Hi guys, my first post here so please excuse any misunderstandings from my side!
We’ve started looking at pyblish and how we could standardise our publishing around it. We’ve not yet decided to what extent we want to do it. E.g. we’re debating using pyblish with it’s GUI vs writing something on our own on top of the pyblish-base api.
We’re trying to flesh out some workflow details and we’re considering ways to allow the artists to select which instances they want to publish. I’ve found two threads that are related to this: Instance Selection and Simplifying the GUI
If we would choose to implement this on our own, would we solve this by:
Run the collection step to gather instances.
Present the instances in a UI to let the user select what to publish.
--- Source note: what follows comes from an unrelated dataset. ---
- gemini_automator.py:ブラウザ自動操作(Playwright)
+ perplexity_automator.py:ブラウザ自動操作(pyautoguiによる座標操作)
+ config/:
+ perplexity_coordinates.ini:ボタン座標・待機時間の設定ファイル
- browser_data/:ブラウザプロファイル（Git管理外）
When user clicks “Publish” we run Validation, Extraction and Integrations for the selected instances. If so, how do you prune the instances that the user did not select?
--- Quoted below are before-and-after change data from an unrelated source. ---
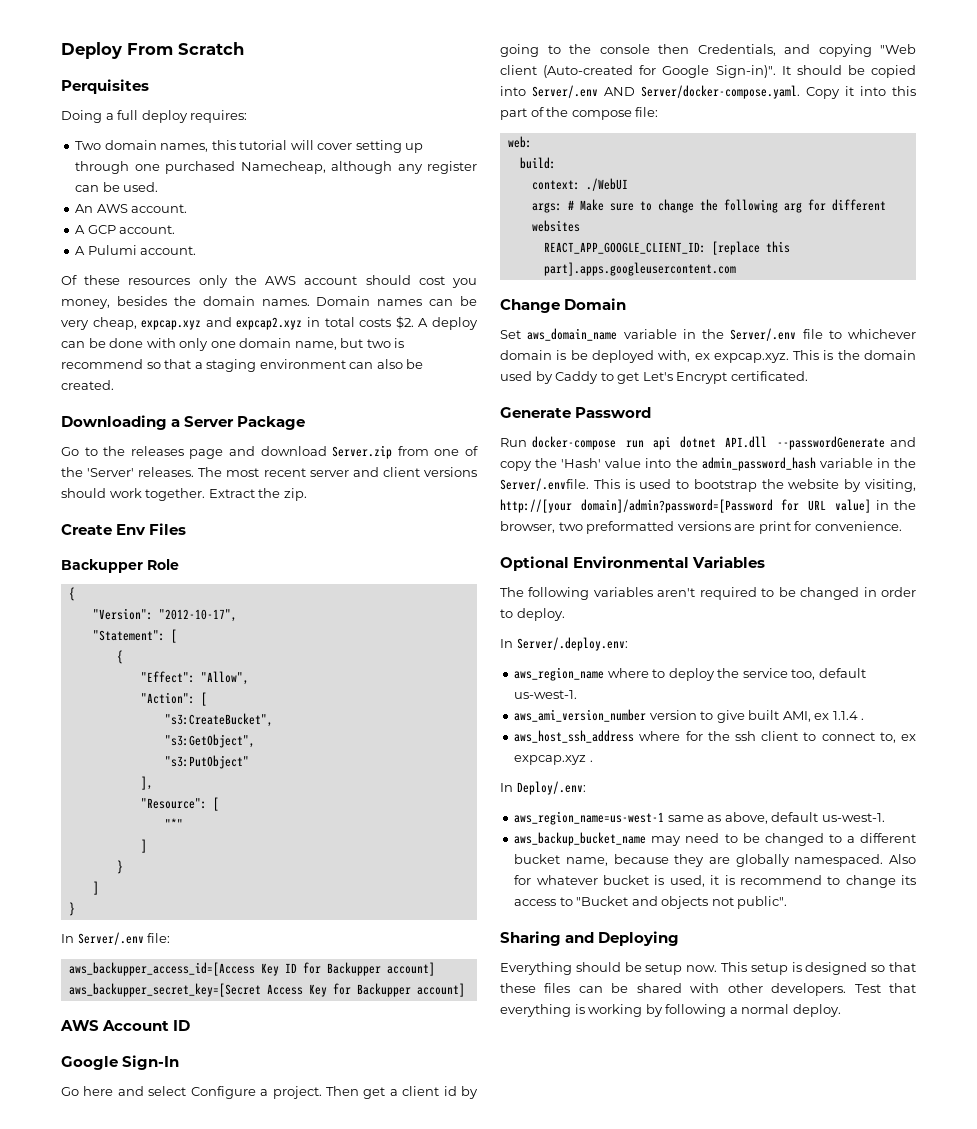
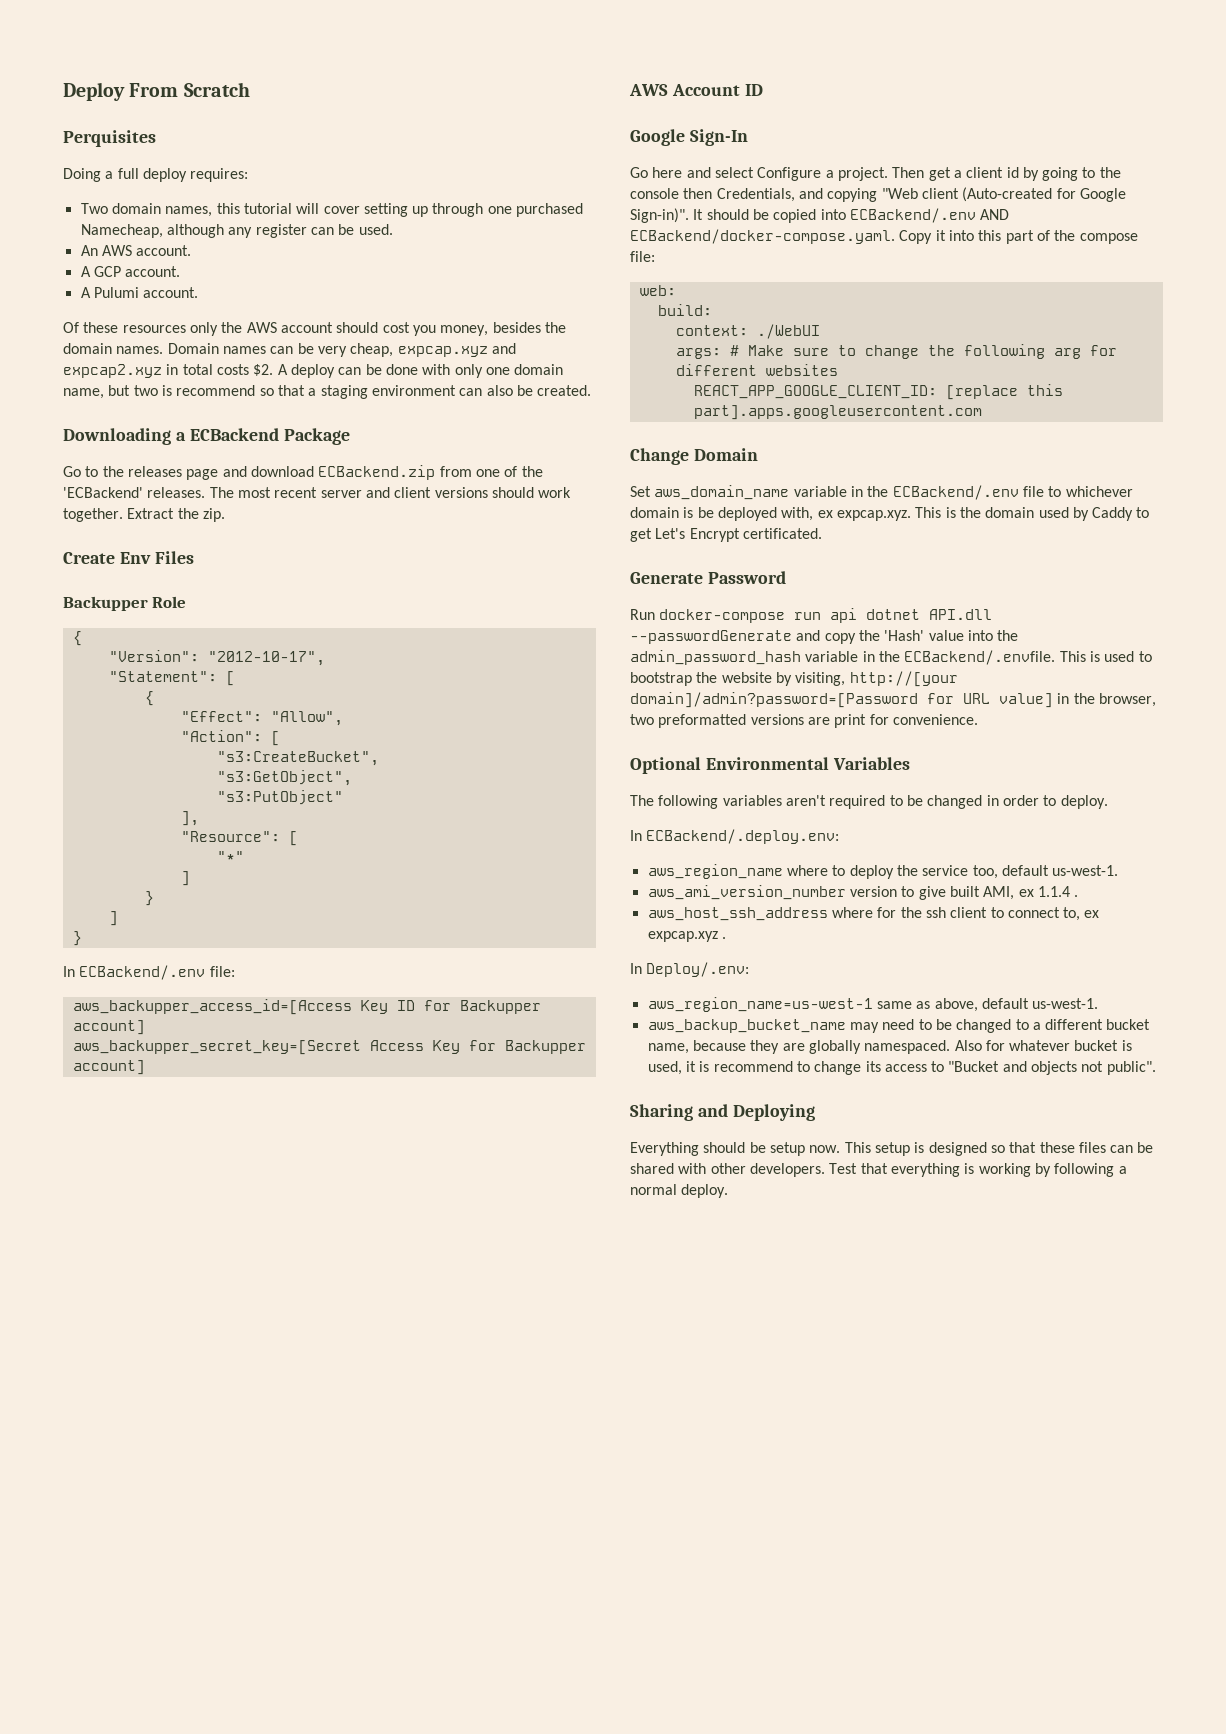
- Downloading a Server Package
+ Downloading a ECBackend Package
- Go to the releases page and download Server.zip from one of the 'Server' releases.
+ Go to the releases page and download ECBackend.zip from one of the 'ECBackend' releases.
- In Server/.env file:
+ In ECBackend/.env file:
- It should be copied into Server/.env AND Server/docker-compose.yaml. Copy it into this part of the compose file:
+ It should be copied into ECBackend/.env AND ECBackend/docker-compose.yaml. Copy it into this part of the compose file:
- Set aws_domain_name variable in the Server/.env file to whichever domain is be deployed with, ex expcap.xyz. This is the domain used by Caddy to get Let's Encrypt certificated.
+ Set aws_domain_name variable in the ECBackend/.env file to whichever domain is be deployed with, ex expcap.xyz. This is the domain used by Caddy to get Let's Encrypt certificated.
- Run docker-compose run api dotnet API.dll --passwordGenerate and copy the 'Hash' value into the admin_password_hash variable in the Server/.envfile. This is used to bootstrap the website by visiting, http://[your domain]/admin?password=[Password for URL value] in the browser, two preformatted versions are print for convenience.
+ Run docker-compose run api dotnet API.dll --passwordGenerate and copy the 'Hash' value into the admin_password_hash variable in the ECBackend/.envfile. This is used to bootstrap the website by visiting, http://[your domain]/admin?password=[Password for URL value] in the browser, two preformatted versions are print for convenience.
- In Server/.deploy.env:
+ In ECBackend/.deploy.env:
Or is there a better way? Would you recommend us using the pyblish GUI to solve this?
This will present you with a GUI that does as you describe - (1) run collection when running the GUI and (2) present instances, allowing users to toggle instances on/off and (3) provides a button to publish, running the remainder of the publishing plug-ins.
To develop your own GUI, I’d suggesting having a look at the toy example in the Developer Guide…
Yes, absolutely - I got pyblish lite up and running quickly and the source was easy to understand. We will continue developing our workflows and will probably have a lot more questions soon!
git clone https://github.com/pyblish/pyblish-qml
set PYTHONPATH=%CD%/pyblish-qml;%PYTHONPATH%
python -m pyblish_qml --debug
You can use this install with Maya and other hosts like you can with Pyblish Lite, the Python 3 process acts as a server/client architecture, running indepdently in the background serving multiple sessions of Maya, Nuke etc.
The --debug will, as with Pyblish Lite, present you with a few mock items to play around with and get a feel for the GUI.
Some things to notice, the > icon to the side of items are upcoming in Pyblish Lite as well and is used to closer inspect an item, such as messages relative a particular plug-in or instance. And the sorting is more clear, with section labels above critical sections of the main overview.